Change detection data
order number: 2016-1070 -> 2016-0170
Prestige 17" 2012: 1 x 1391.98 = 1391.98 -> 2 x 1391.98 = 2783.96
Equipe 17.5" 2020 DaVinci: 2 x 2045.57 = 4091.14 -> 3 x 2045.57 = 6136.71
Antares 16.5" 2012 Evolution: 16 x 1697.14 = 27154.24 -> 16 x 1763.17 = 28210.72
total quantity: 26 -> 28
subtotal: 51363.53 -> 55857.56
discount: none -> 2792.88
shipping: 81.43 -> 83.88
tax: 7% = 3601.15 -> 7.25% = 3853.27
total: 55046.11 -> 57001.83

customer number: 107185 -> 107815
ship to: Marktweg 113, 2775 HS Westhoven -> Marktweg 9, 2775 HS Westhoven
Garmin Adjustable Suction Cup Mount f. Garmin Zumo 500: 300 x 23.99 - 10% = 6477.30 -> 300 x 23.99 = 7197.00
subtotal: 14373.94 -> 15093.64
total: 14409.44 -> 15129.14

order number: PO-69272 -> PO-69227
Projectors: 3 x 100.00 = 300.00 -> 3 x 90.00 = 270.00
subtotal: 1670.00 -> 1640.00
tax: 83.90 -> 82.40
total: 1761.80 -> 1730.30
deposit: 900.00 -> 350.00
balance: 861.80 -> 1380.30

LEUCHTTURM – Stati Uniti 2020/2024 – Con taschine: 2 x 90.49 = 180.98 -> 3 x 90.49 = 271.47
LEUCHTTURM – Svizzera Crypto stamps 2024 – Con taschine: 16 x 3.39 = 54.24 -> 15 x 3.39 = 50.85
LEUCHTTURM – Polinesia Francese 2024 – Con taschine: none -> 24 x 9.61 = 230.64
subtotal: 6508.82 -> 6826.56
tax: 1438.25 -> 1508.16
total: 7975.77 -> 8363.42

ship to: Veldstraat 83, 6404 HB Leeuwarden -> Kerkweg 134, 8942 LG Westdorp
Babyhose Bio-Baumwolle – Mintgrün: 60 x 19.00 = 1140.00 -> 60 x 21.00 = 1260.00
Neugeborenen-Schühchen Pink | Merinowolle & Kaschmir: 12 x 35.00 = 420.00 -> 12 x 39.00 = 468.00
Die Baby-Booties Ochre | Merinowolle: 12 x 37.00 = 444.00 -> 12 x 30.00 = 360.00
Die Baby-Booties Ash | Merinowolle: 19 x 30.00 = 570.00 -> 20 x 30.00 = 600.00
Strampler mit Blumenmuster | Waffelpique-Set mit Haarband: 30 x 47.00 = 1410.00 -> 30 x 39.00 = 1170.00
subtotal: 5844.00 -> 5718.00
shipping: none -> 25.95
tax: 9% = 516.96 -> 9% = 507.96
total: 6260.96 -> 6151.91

● **Exercise details**
Using the records above, report the count of lines holding "Merinowolle" and nothing else.

● **Solution to this exercise**
3